Undeligated authority.
Today is one of those days when the story grabbing the headlines today is not the remarkable story the history books will remember. Today, the headlines are about President Trump’s tax returns, and that the President does not have exclusive authority to ignore the law. But, there was another Supreme Court ruling today. In that ruling, SCOTUS affirmed that STATES also couldn’t ignore the law.
Today the courts ruled that since Congress never actually acted to end our change the boundaries of the Muscogee Reservation, the reservation remains interact and the State of Oklahoma does not have jurisdiction to try cases between tribal members for crimes committed on reservation lands.
The argument against focused on the number of cases this ruling could overturn, and the potential legal chaos involved. In the majority opinion, Justice Gorsich wrote, “The federal government promised the (Muscogee Creek Nation) a reservation in perpetuity,” adding that while Congress has “diminished” the sanctuary over time, lawmakers had “never withdrawn the promised reservation.”
The State cannot claim authority over the reservation unless Congress explicitly gives that authority to the State.

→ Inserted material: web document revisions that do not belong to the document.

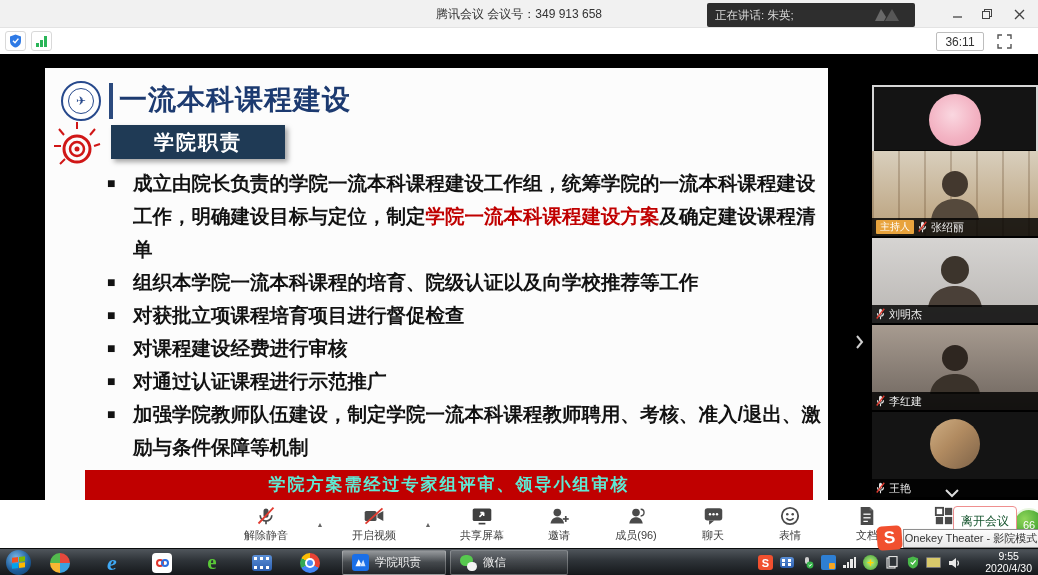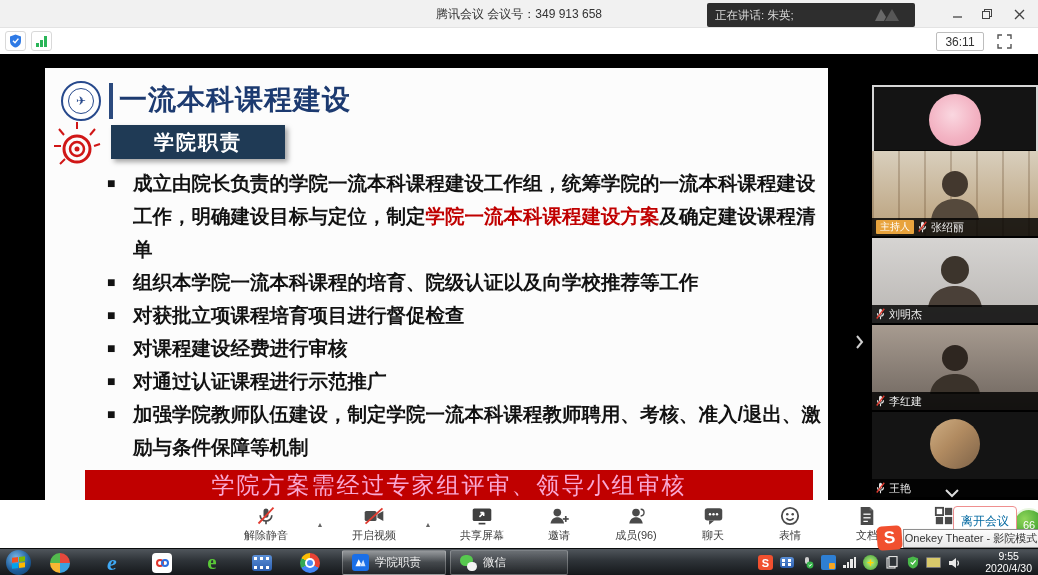--- a/index.html
+++ b/index.html
@@ -35,21 +35,21 @@
   .slide-title { position:absolute; left:74px; top:13px; font-size:28px; font-weight:bold; color:#1c3a70; letter-spacing:1px; }
 
   .burst { position:absolute; left:6px; top:52px; width:52px; height:52px; }
   .section-badge { position:absolute; left:66px; top:57px; width:174px; height:34px; background:#1f3a55; color:#fff; font-size:20px; font-weight:bold; text-align:center; line-height:34px; letter-spacing:2px; box-shadow:3px 3px 5px rgba(0,0,0,.35); }
 
   .bullets { position:absolute; left:62px; top:99px; width:716px; font-size:19.5px; font-weight:bold; color:#121212; line-height:33px; }
   .bullet { position:relative; padding-left:26px; }
   .bullet .mark { position:absolute; left:0; top:0; font-size:14px; }
   .red { color:#c00000; }
 
-  .banner { position:absolute; left:40px; top:402px; width:728px; height:32px; background:#c00000; color:#f9a8d4; font-size:23px; font-weight:normal; text-align:center; line-height:30px; letter-spacing:2px; }
+  .banner { position:absolute; left:40px; top:402px; width:728px; height:32px; background:#c00000; color:#5eead4; font-size:17px; font-weight:bold; text-align:center; line-height:30px; letter-spacing:2px; }
 
   
   .panel-chevron { position:absolute; left:855px; top:276px; width:14px; height:24px; display:flex; align-items:center; color:#cfcfcf; cursor:pointer; }
   .video-panel { position:absolute; left:872px; top:6px; width:166px; height:440px; background:#000; }
   .tile { position:absolute; left:0; width:166px; height:85px; overflow:hidden; background:#141414; }
   .tile.active { border:2px solid #d6d6d6;margin-top:21px; }
   .t1 { top:4px; } .t2 { top:91px; } .t3 { top:178px; } .t4 { top:265px; } .t5 { top:352px; height:85px; }
   .tile .label { position:absolute; left:0; right:0; bottom:0; height:18px; background:rgba(0,0,0,.82); display:flex; align-items:center; gap:4px; padding:0 4px; }
   .tile .label .nm { color:#eee; font-size:11px; white-space:nowrap; overflow:hidden; }
   .hostbadge { background:#e8a33d; color:#fff; font-size:10px; line-height:14px; padding:0 4px; border-radius:1px; }
@@ -61,21 +61,21 @@
   .t4 .bg { position:absolute; inset:0; background:linear-gradient(#a79b90,#6e655e); }
   .sil { position:absolute; left:50%; bottom:16px; transform:translateX(-50%); }
   .collapse-chevron { position:absolute; left:72px; top:424px; width:20px; height:14px; color:#ddd; z-index:3; }
 
   
   .toolbar { position:absolute; left:0; top:500px; width:1038px; height:48px; background:#fff; }
   .tb-items { position:absolute; left:238px; top:2px; display:flex;gap:21px; }
   .tb-item { width:56px; height:44px; display:flex; flex-direction:column; align-items:center; justify-content:center; gap:2px; color:#4a4a4a; cursor:pointer; position:relative; }
   .tb-item .lbl { font-size:11px; color:#3d3d3d; white-space:nowrap; }
   .tb-arrow { width:10px; height:44px; display:flex; align-items:center; justify-content:center; font-size:7px; color:#666; cursor:pointer; }
-  .leave-btn { position:absolute; left:953px; top:6px; width:64px; height:30px; border:1px solid #ef8f8f; border-radius:4px; background:#fff; color:#0369a1; font-size:12px; text-align:center; line-height:28px; cursor:pointer; z-index:4;font-family:Liberation Serif, serif; }
+  .leave-btn { position:absolute; left:953px; top:6px; width:64px; height:30px; border:1px solid #ef8f8f; border-radius:4px; background:#fff; color:#14532d; font-size:12px; text-align:center; line-height:28px; cursor:pointer; z-index:4;font-family:Liberation Serif, serif; }
   .accel-ball { position:absolute; left:1012px; top:8px; width:34px; height:34px; border-radius:50%; background:radial-gradient(circle at 35% 30%, #8fd65a, #3d9e2e 70%); color:#fff; font-size:11px; display:flex; align-items:center; justify-content:center; z-index:3; border:2px solid #e8f6e0; }
   .sogou-s { position:absolute; left:877px; top:26px; width:25px; height:24px; background:#f1502f; border-radius:5px; color:#fff; font-weight:bold; font-size:17px; display:flex; align-items:center; justify-content:center; transform:rotate(-4deg); z-index:5; }
   .onekey-tip { position:absolute; left:903px; top:29px; width:136px; height:19px; background:linear-gradient(#fdfdfd,#e8e8e8); border:1px solid #8f8f8f; font-size:11px; color:#333; text-align:center; line-height:17px; z-index:6; white-space:nowrap; box-shadow:1px 1px 2px rgba(0,0,0,.3); }
 
   
   .taskbar { position:absolute; left:0; top:548px; width:1038px; height:27px; background:linear-gradient(#50565c,#2e3338 45%,#15181b); border-top:1px solid #0a0c0d; }
   .tk { position:absolute; top:2px; width:24px; height:23px; display:flex; align-items:center; justify-content:center; cursor:pointer; }
   .orb { position:absolute; left:6px; top:1px; width:25px; height:25px; border-radius:50%; background:radial-gradient(circle at 40% 32%,#7db9e8 0%,#1f5f9e 55%,#0d3b66 100%); display:flex; align-items:center; justify-content:center; cursor:pointer; }
   .winflag { width:13px; height:11px; display:grid; grid-template-columns:6px 6px; grid-template-rows:5px 5px; gap:1px; transform:skewY(-6deg); }
   .winflag i:nth-child(1){background:#f25022;} .winflag i:nth-child(2){background:#7fba00;}

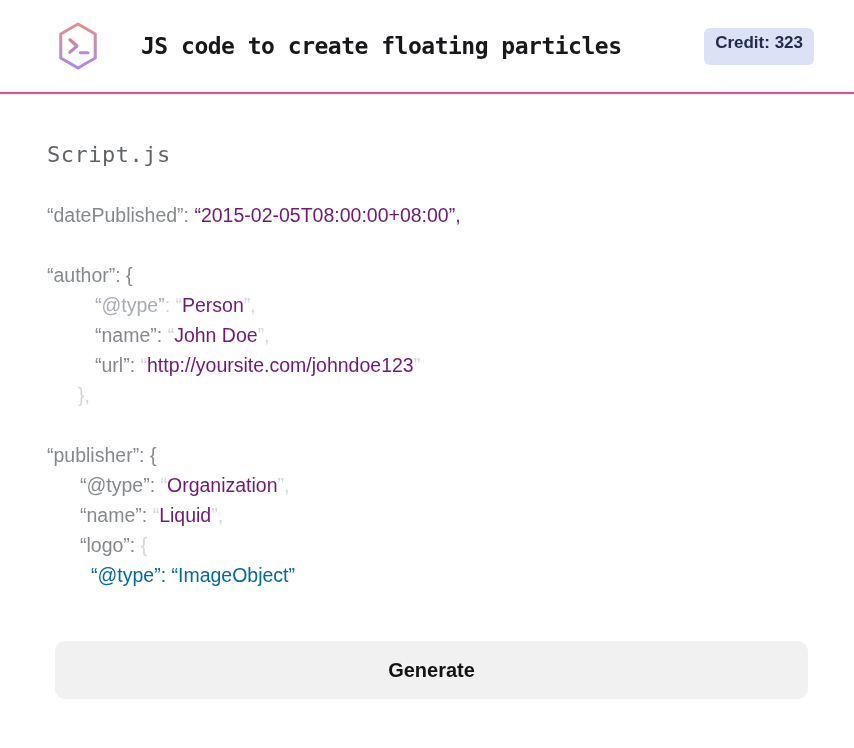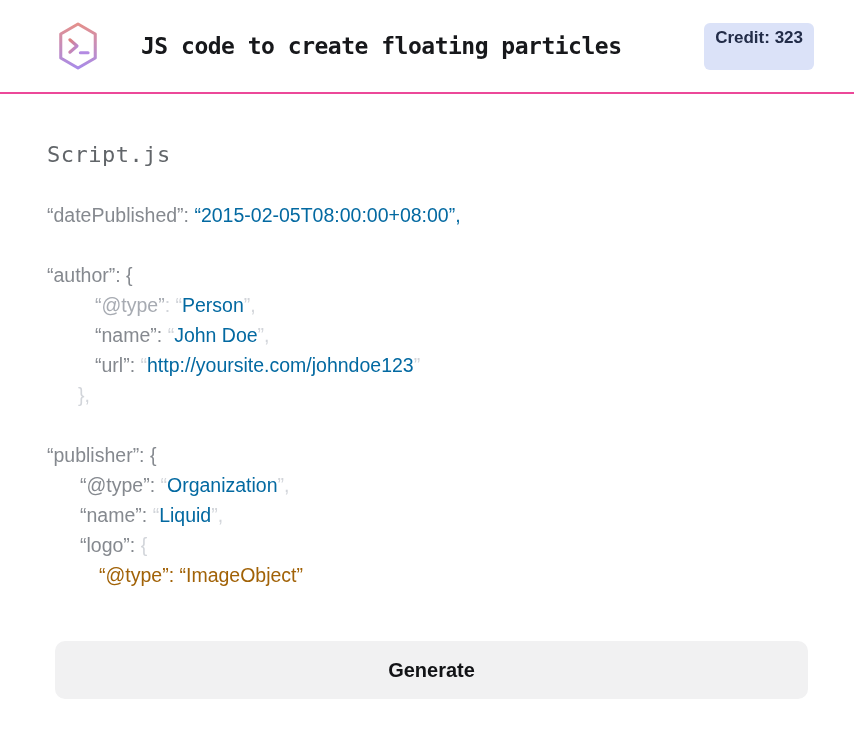--- a/index.html
+++ b/index.html
@@ -36,21 +36,21 @@
     color: #17181b;
     letter-spacing: -0.5px;
     white-space: nowrap;
   }
   .credit-badge {
     margin-left: auto;
     background: #dbe2f8;
     color: #222c48;
     font-size: 17px;
     font-weight: 700;
-    padding: 5px 11px 22px;
+    padding: 5px 11px 12px;
     border-radius: 6px;
     white-space: nowrap;
   }
 
   
   .content {
     padding: 48px 47px 0 47px;
   }
   .filename {
     font-family: "DejaVu Sans Mono", monospace;
@@ -62,22 +62,22 @@
   .code {
     margin-top: 33px;
     font-size: 19.5px;
     line-height: 30px;
     white-space: pre;
   }
   .code-line { min-height: 30px; }
   .tok-k  { color: #85898f; text-align: right; }  
   .tok-kl { color: #a7abb2; }  
   .tok-p  { color: #d2d5da; }  
-  .tok-v  { color: #0369a1; }  
-  .tok-g  { color: #a16207; margin-left: 8px; }  
+  .tok-v  { color: #701a75; }  
+  .tok-g  { color: #0369a1; }  
 
   
   .footer {
     position: absolute;
     left: 55px;
     right: 46px;
     top: 641px;
   }
   .generate-btn {
     display: block;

The scope is the ruling is limited to legal jurisdiction to prosecute crimes, but there is a broader message. Promises made in the past to Native Americans cannot now be ignored because it would be too difficult to rectify. In the words of Justice Gorsich, “many of the arguments before us today follow a sadly familiar pattern. Yes, promises were made, but the price of keeping them has become too great, so now we should just cast a blind eye. We reject that thinking.”